Legislative Assembly of Ontario
- Long title An Act to amend various statutes with respect to special powers and duties of heads of council ;
- Citation: S.O. 2022, c. 18
- Territorial extent: Toronto, municipalities designated under O. Reg. 530/22
- Royal assent: September 8, 2022

Legislative history
- Bill citation: Bill 3
- Introduced by: Steve Clark MPP, Minister of Municipal Affairs and Housing
- First reading: August 10, 2022
- Second reading: August 18, 2022
- Third reading: September 8, 2022

Related legislation
- Municipal Act, 2001 City of Toronto Act, 2006

= Strong Mayors, Building Homes Act =

Ontario, Canada statute of 2022

The Strong Mayors, Building Homes Act, 2022 (Loi de 2022 pour des maires forts et pour la construction de logements) is a statute in Ontario that grants extra powers to the Mayor of Toronto and the mayors of other designated municipalities within their mayor–council governments.

==Powers granted==
Previously, all Ontario mayors had little to no direct unilateral power, with the role largely limited to chairing council meetings, appointing committee chairs and performing ceremonial duties. All decisions had to be approved by council via a majority vote. Mayors generally did have considerable soft power in terms of influence over council, however they could still be overruled if a majority of council disagreed with their actions. This system can be defined as a "weak-mayor" system.

Under the Act, the provincial government could designate municipalities to use an alternative "strong-mayor" system. Under this, the mayors of designated municipalities would be granted direct control over the following matters:
- Drafting of the city budgets, which would normally done by a council committee
- The appointment and dismissal of city managers and department leaders (except for police chiefs, fire chiefs, and auditors general)
- The creation, dissolution and reorganisation of municipal administrative departments
- Veto power over by-laws that may conflict with priorities defined by the provincial government, which may be overridden by a two-thirds supermajority of council

Initially, the cities designated under this system included Toronto and Ottawa. This was later expanded to include numerous other municipalities.

In terms of Toronto, the "strong-mayor" powers are defined directly in the City of Toronto Act and can only be revoked by an Act of Provincial Parliament. As for other municipalities, the designation is done by Order-in-Council and defined in regulation, meaning the "strong-mayor" powers can granted or revoked by the provincial government at will. The "provincial priorities" which relate to the mayor's veto power are also defined in regulation.

==Expansion==

On December 8, 2022, the Ontario legislature passed the Better Municipal Governance Act, 2022, which expanded the "strong-mayor" powers. Particularly, it added the ability to pass a by-law with only one-third support of council if it relates to priorities defined by the provincial government.

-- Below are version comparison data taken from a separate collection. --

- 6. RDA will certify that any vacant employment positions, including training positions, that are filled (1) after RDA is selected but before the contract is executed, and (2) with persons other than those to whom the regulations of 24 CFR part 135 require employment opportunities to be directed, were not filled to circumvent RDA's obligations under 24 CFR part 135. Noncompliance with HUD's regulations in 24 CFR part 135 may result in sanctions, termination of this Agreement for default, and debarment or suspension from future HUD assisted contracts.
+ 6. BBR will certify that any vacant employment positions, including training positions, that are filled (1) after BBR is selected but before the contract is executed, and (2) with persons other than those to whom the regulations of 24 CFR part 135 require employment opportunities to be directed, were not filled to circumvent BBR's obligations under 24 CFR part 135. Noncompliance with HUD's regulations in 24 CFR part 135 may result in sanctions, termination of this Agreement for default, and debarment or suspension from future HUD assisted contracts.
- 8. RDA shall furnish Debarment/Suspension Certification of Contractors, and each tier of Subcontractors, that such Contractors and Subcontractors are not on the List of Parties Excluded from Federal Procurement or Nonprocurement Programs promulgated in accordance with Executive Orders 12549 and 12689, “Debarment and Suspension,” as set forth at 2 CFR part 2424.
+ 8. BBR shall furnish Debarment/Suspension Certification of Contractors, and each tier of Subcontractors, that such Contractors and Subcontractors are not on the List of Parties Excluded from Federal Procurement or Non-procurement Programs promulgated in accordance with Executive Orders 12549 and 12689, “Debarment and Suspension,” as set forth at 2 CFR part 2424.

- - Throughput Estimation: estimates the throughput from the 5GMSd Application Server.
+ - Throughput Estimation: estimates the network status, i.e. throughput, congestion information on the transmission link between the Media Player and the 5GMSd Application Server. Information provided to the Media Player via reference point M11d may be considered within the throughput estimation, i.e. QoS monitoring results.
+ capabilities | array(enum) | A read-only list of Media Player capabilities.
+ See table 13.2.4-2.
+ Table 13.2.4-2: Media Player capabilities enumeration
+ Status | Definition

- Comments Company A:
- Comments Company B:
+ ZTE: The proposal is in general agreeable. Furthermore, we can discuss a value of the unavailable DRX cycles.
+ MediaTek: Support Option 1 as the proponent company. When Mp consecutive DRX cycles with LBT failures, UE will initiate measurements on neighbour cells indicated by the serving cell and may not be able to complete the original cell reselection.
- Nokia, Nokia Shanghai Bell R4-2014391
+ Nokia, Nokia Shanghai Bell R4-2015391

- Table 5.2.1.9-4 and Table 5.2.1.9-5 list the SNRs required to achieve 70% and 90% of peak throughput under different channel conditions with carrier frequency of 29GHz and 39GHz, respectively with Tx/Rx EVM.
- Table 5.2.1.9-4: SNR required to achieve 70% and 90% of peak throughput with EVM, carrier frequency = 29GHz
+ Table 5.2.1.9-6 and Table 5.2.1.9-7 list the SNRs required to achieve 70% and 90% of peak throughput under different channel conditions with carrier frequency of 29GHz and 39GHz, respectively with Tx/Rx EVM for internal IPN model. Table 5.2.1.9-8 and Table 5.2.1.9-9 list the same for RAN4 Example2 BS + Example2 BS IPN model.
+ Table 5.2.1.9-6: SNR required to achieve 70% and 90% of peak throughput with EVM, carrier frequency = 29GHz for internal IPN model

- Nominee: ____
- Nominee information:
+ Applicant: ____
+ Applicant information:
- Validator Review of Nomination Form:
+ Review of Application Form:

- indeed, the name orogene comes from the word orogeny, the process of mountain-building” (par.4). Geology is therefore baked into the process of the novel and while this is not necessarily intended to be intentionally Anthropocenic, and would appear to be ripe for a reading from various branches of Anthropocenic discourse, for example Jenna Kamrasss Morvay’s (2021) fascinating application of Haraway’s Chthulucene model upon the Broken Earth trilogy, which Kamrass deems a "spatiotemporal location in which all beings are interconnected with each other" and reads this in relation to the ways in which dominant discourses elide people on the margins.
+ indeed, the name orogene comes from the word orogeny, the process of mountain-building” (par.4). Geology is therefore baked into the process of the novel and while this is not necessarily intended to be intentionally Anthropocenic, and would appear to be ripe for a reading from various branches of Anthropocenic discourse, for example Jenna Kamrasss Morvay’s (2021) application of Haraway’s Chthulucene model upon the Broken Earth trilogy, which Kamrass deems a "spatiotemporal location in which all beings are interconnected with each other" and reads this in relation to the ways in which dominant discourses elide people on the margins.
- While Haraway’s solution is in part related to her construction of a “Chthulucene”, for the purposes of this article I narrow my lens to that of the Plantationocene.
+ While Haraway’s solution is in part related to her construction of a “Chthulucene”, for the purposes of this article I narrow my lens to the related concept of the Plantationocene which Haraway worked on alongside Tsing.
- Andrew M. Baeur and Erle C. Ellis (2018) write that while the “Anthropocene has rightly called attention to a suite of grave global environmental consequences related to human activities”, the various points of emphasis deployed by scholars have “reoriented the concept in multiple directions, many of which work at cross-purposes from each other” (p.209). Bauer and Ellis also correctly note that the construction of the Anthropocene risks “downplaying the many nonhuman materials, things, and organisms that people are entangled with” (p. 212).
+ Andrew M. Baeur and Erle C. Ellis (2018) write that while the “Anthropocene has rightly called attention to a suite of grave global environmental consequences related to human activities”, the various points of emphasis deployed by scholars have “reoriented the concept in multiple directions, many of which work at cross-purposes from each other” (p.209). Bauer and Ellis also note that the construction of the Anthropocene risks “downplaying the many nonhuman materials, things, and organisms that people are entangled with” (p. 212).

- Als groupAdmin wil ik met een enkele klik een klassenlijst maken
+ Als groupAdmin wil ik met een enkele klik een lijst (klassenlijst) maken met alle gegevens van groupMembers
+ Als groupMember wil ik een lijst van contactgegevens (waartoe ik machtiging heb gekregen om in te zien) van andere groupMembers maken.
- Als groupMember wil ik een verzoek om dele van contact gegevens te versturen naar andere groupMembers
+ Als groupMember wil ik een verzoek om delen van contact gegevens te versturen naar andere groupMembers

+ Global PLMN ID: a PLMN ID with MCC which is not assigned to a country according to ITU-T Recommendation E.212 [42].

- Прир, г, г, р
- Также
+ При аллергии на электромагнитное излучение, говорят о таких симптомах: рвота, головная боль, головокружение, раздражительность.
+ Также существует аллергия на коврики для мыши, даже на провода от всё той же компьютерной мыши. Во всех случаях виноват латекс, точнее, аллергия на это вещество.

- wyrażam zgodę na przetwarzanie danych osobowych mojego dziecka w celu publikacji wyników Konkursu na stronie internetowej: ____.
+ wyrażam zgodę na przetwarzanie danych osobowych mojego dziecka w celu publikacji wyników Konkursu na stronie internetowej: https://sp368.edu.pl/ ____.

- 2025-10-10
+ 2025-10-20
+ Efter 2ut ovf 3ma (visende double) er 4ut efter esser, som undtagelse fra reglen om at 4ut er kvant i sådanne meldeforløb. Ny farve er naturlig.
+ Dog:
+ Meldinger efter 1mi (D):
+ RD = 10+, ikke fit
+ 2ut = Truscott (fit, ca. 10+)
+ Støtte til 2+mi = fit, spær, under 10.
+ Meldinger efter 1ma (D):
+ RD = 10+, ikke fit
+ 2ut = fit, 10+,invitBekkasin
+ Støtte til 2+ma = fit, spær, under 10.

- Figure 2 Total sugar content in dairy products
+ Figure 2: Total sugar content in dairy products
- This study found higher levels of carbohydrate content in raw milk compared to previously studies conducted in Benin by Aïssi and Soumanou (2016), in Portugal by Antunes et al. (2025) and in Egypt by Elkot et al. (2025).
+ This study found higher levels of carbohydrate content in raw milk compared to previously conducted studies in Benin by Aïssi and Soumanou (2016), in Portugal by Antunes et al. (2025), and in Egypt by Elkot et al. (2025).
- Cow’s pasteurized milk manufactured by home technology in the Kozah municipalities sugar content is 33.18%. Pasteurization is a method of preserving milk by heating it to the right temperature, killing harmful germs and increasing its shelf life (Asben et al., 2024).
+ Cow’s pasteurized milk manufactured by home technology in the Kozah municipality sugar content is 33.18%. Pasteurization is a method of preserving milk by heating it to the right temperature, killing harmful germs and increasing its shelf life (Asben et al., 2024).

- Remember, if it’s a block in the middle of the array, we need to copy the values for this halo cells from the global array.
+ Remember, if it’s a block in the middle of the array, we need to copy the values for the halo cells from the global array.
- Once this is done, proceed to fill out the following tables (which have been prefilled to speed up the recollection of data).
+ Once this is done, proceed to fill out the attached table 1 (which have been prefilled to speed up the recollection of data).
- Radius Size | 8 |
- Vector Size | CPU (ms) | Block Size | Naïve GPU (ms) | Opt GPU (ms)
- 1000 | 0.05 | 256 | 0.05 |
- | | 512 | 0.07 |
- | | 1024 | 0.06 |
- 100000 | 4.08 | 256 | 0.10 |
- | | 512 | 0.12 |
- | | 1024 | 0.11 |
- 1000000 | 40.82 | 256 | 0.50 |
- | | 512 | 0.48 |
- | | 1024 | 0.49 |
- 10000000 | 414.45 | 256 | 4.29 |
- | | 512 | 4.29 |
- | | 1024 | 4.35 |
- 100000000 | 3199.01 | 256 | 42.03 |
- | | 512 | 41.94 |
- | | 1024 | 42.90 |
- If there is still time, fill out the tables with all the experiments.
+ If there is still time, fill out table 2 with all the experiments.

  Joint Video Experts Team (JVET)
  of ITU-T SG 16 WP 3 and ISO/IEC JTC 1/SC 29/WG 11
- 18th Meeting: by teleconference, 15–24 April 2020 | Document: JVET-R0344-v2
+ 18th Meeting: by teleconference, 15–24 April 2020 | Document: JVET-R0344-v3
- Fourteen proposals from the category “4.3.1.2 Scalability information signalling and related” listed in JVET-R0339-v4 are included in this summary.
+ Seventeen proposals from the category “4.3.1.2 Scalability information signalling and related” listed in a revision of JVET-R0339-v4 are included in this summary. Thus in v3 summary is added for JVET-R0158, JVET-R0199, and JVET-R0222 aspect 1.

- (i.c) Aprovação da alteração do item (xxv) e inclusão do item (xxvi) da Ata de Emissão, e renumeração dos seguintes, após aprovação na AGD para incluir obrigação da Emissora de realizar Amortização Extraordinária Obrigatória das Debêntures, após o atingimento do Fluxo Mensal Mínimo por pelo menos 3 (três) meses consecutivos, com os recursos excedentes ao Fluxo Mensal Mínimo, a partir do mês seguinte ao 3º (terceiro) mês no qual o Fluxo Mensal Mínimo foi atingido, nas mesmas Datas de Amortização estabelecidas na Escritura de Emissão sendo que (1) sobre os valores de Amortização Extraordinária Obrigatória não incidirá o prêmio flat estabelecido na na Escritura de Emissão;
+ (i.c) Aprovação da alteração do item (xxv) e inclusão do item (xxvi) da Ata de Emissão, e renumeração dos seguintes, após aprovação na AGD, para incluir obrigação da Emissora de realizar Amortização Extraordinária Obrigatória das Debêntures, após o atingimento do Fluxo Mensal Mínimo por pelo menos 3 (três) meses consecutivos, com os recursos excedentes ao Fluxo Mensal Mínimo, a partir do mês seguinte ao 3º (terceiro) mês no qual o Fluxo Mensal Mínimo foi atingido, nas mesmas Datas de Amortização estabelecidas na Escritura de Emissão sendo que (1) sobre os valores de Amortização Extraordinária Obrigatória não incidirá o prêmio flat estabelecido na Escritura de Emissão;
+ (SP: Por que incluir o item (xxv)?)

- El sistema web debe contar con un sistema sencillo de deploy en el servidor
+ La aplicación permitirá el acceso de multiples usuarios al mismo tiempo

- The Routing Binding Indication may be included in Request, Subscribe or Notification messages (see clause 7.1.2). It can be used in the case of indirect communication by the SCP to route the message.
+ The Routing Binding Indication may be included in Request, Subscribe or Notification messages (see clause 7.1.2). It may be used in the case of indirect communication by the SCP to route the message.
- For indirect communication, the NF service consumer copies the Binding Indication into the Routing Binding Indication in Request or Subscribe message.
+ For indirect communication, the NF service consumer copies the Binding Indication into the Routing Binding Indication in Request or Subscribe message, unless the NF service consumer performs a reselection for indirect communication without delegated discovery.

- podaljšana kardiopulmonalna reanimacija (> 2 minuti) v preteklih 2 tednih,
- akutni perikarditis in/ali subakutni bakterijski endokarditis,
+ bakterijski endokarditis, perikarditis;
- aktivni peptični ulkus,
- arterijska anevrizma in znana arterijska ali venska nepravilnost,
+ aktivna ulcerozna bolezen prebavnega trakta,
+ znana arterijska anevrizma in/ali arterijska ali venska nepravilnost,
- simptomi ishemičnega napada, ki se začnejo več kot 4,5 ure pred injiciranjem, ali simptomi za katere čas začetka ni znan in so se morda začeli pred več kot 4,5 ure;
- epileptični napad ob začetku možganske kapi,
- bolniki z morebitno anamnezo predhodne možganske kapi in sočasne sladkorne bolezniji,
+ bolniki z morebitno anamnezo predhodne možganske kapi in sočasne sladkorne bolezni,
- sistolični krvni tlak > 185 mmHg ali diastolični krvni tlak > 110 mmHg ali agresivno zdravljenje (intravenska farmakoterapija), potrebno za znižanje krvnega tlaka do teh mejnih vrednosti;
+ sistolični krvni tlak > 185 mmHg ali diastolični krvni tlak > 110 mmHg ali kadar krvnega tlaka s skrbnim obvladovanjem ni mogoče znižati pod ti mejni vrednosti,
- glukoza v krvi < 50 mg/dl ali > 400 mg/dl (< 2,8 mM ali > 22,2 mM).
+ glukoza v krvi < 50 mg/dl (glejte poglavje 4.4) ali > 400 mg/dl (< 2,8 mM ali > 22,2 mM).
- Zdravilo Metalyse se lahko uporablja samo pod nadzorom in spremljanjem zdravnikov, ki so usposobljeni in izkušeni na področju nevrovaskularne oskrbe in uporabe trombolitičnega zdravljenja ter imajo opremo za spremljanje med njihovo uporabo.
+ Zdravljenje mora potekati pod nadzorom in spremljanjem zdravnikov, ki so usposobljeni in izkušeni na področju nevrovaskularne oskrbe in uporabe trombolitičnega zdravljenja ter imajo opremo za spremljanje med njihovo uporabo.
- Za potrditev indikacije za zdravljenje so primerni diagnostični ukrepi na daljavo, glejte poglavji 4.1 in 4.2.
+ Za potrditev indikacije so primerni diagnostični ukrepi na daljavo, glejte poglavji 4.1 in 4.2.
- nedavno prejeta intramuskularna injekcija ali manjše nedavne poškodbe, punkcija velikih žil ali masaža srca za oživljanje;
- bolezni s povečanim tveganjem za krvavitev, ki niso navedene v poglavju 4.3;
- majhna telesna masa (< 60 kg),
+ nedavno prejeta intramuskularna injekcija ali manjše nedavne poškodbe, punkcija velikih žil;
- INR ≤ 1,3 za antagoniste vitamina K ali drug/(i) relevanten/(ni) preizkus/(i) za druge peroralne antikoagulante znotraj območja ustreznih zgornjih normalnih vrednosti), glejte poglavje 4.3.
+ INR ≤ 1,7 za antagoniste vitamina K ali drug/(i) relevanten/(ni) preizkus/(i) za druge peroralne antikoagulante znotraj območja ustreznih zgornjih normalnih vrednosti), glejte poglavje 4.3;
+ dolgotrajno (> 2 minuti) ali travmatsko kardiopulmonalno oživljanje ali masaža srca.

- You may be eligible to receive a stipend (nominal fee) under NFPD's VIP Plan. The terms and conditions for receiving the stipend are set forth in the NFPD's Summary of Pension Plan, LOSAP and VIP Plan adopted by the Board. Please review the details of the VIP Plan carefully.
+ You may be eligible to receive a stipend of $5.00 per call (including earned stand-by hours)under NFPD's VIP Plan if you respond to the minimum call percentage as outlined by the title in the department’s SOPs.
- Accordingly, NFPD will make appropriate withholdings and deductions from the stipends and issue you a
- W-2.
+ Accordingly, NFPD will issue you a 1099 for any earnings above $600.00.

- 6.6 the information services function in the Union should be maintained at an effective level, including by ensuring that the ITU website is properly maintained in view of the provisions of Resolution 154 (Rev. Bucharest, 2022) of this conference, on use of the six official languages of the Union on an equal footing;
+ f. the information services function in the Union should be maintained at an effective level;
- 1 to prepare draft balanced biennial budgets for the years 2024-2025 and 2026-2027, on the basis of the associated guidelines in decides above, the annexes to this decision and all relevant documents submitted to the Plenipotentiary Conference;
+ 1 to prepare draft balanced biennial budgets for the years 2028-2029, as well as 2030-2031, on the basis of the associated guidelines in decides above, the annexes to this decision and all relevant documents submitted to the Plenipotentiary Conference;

The ability to pass certain by-laws with only one-third support of council was criticized by political experts as being highly undemocratic, noting that no other established democracy is known to have a mechanism which allows for laws to be passed with only minority legislative approval.

In 2026, the Ontario government passed the Better Regional Governance Act, 2026 with the intention to further expand the strong mayor system to some upper-tier municipalities, referred to as "strong chairs". This arrangement differs significantly in that while mayors are directly elected, regional chairs were changed to being appointed by the province, including in areas that previously held direct elections for the position of chair (e.g. Durham). Many councilors and local columnists raised concerns regarding the increase in centralized, autocratic rule and provincial control over local governance.

==Reactions==
John Tory, the mayor of Toronto at the time, expressed appreciation for the powers granted to him under the act.

All five living former Toronto mayors, David Crombie, David Miller, Barbara Hall, Art Eggleton and John Sewell, wrote a letter to Tory describing the new powers as an "attack" on local democracy and majority rule. The Ford government defended the new powers by pointing out the mayor's "city-wide mandate", having received more votes than the rest of council.

Outgoing Ottawa mayor Jim Watson deemed the powers unnecessary, also opining that "if they have to gather up two-thirds of their members to overturn a mayor's decision that's not really democratic at all." Mayoral candidate Catherine McKenney also criticised the reforms as "undemocratic."

Former Hamilton mayor Bob Bratina expressed support for the powers. Andrea Horwath, a mayoral candidate, opposed the powers.

Bonnie Crombie, the then-mayor of Mississauga, voiced opposition to the Act. Despite this, in October 2023 she would invoke the one-third power to pass a bill permitting the construction of fourplexes.

==Designated municipalities==
Municipalities (other than Toronto) which use the strong-mayor system are defined in Schedule 1 of O. Reg. 530/22.. As of June 2026, 215 out of the 443 municipalities in Ontario are designated, including both urban and rural communities alike.